Gartner also say that the plan, must be data driven, in this blog I explain what digital measures look like and in this blog I explain what the outcome of a digital sales project looks like.
For example leading indicators such as pipeline velocity, leading indicators of demand, stage velocity is starting to pick up, all of these indicators can be got from your sales team on social. See the blogs above for more information.
As Gartner say "we cannot wing it as a leader". CFOs are looking for data from their sales leader, they are not looking for antidote.
5. How can risk management processes we established during the pandemic be used to our advantage after the pandemic?
6. What assumptions, calculations and benchmarks used for planning and decision making must be revisited to ensure sales analytics and projections are valid?
I will also mention the two blogs I mentioned above in terms of how you can now measure sales using digital, here and an outcome plan of what a digital organisation looks like, here.
The sales process WILL change - The sales process HAS changed in the last 18 months
Gartner, make the point that the sales process has changed, they make the great point that we have all learned to use Zoom over the last 18 months, so you cannot say that sales had NOT changed.
Sales operations need to reconsider new processes and Gartner say that sales enablement MUST embrace digital selling. Gartner recommend that sales leaders do not "throw it all at sales enablement" you have to get outside third parties in to supplement even the best sales enablement teams.
Gartner do say that as a sales leader you need to be crystal clear as the skills your team need to have to execute and of course, Gartner say these need to be digital skills.
Gartner also say that when you announce the need to be digital "some people will self select out of your organisation and you need to let them go. Even though this is a really difficult time to look for talent. You are better to let the people go without the digital skills you need to compete."
"You need to look in non-traditional places for the sales people of the future. Also don't choose sales people based on past experience. There is nothing about the past that is teaching us to sell today. You cannot just poach your competitors people. You need digital dexterity".
Give space to the team learn and adjust. Let them exercise their own judgement on what they see. Let them be creative. Recognize the talent in individuals and teach your sellers to be digital savvy.

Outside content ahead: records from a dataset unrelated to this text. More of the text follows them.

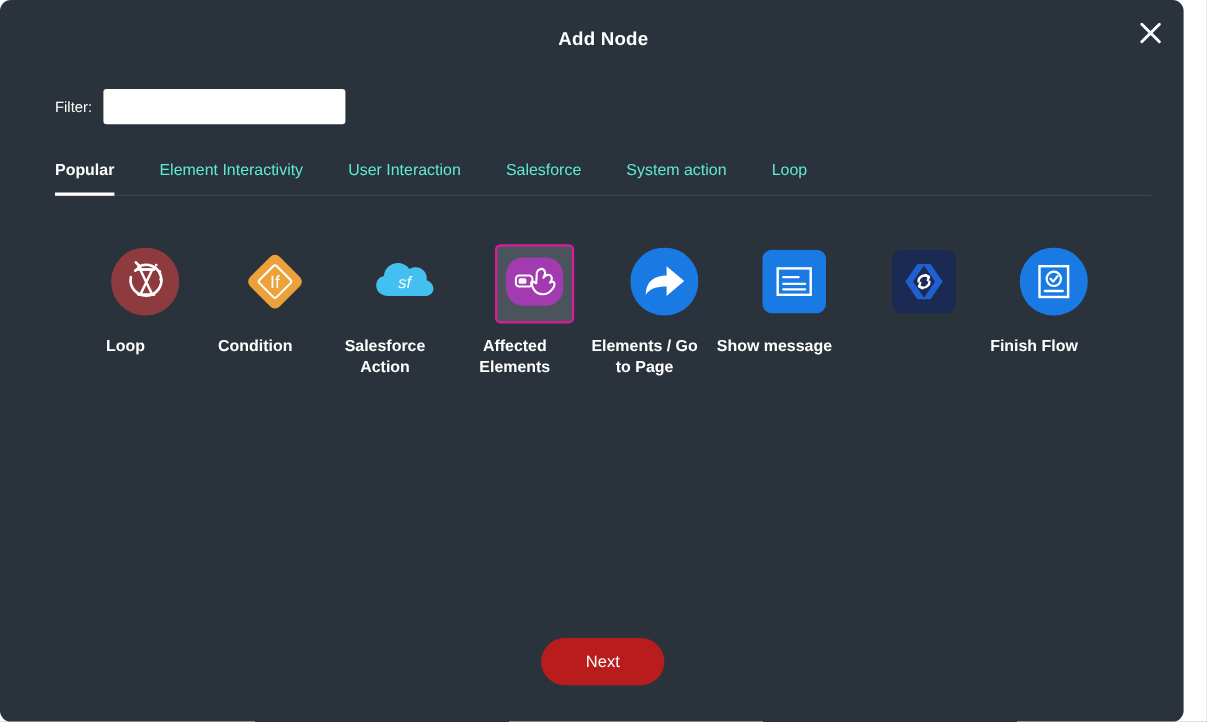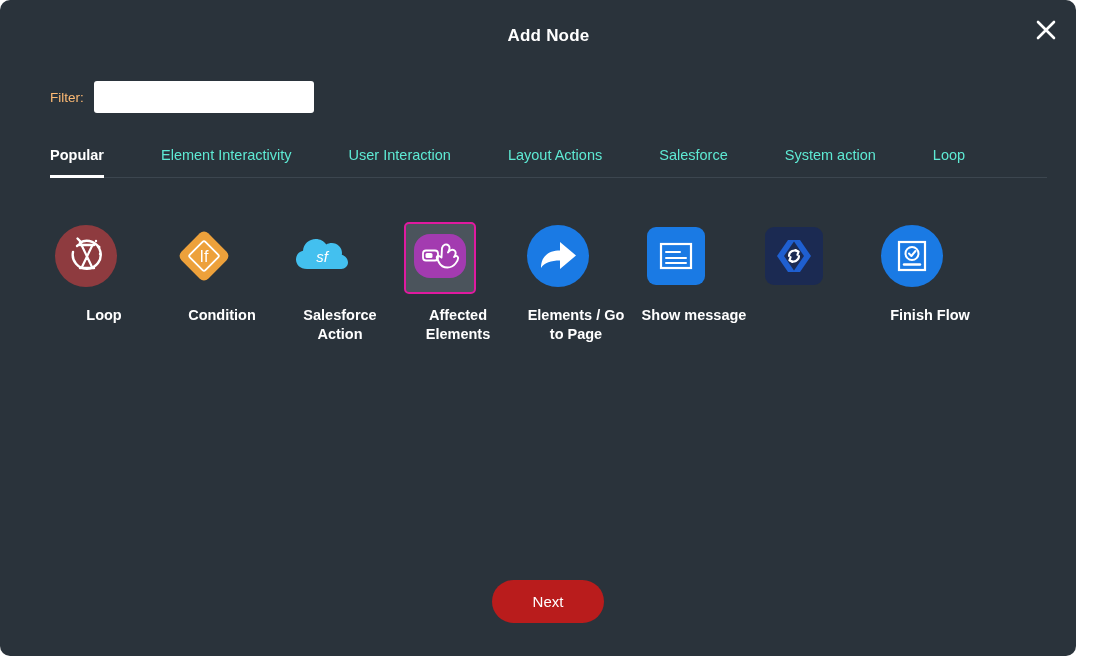--- a/index.html
+++ b/index.html
@@ -53,21 +53,21 @@
 
   
   .filter-row {
     position: absolute;
     left: 50px;
     top: 81px;
     display: flex;
     align-items: center;
   }
   .filter-label {
-    color: #fdba74;
+    color: #ffffff;
     font-size: 13.5px;
     margin-right: 10px;
   }
   .filter-input {
     width: 220px;
     height: 32px;
     border: none;
     border-radius: 3px;
     background: #ffffff;
     outline: none;
@@ -81,21 +81,20 @@
   
   .tabs {
     position: absolute;
     left: 50px;
     top: 147px;
     width: 997px;
     display: flex;
     align-items: flex-end;
     border-bottom: 1px solid #3c464f;
     box-sizing: border-box;
-    gap: 16px;
   }
   .tab {
     color: #5eead4;
     font-size: 14.5px;
     padding: 0 0 12px 0;
     margin-right: 41px;
     cursor: pointer;
     white-space: nowrap;
     border-bottom: 3px solid transparent;
     margin-bottom: -1px;
@@ -112,21 +111,21 @@
     left: 50px;
     top: 222px;
     width: 1000px;
     display: flex;
     align-items: flex-start;
   }
   .node {
     width: 118px;
     display: flex;
     flex-direction: column;
-    align-items: flex-start;
+    align-items: flex-end;
     cursor: pointer;
   }
   .node-icon-wrap {
     width: 72px;
     height: 72px;
     display: flex;
     align-items: center;
     justify-content: center;
     border-radius: 5px;
     border: 2px solid transparent;
@@ -177,21 +176,20 @@
 
   <div class="filter-row">
     <span class="filter-label">Filter:</span>
     <input class="filter-input" type="text" placeholder="" style="">
   </div>
 
   <div class="tabs">
     <div class="tab active">Popular</div>
     <div class="tab">Element Interactivity</div>
     <div class="tab">User Interaction</div>
-    <div class="tab">Layout Actions</div>
     <div class="tab">Salesforce</div>
     <div class="tab">System action</div>
     <div class="tab">Loop</div>
   </div>
 
   <div class="node-grid">
 
     <div class="node">
       <div class="node-icon-wrap">
         <span>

How should sales teams look in 2002?
Gartner predict that in 2022 that sales teams need to be smaller as there will be less travel, so teams will be more efficient.
Sales teams will also need to be digital savvy.
The parting thought from Gartner was that sales leaders should see this move to digital as an opportunity and those that embrace digital will be the winners.
They also said "Careers will be made in the next 18 months".
I need to also thank Kevin Milne also for his notes from the call.
So who's doing this?
In case you missed it, the Bank of America’s Merrill Lynch have banned cold calling and have moved all their people to social selling. This isn't some trendy tech company that might have decided to do this on a whim, this is a very conservative financial services company that has made a decision based on data.
But surely cold calling has a better ROI than social selling? Not according to Merrill Lynch.
"They will also be encouraged to contact prospects over LinkedIn, which has a higher hit rate than cold calling"
The CRO (chief revenue officer), Richard Eltham of Namos Solutions, of one of clients posted a comment on LinkedIn about social selling. See here.
“Social selling is not an option now it is the way of the world and you either learn and execute it or fear getting left behind”
Kevin Murray who is the Head of Sales at MacArtney Underwater Technology recently posted about his success with social selling here and wrote an article about the transformation that has happened in sales here.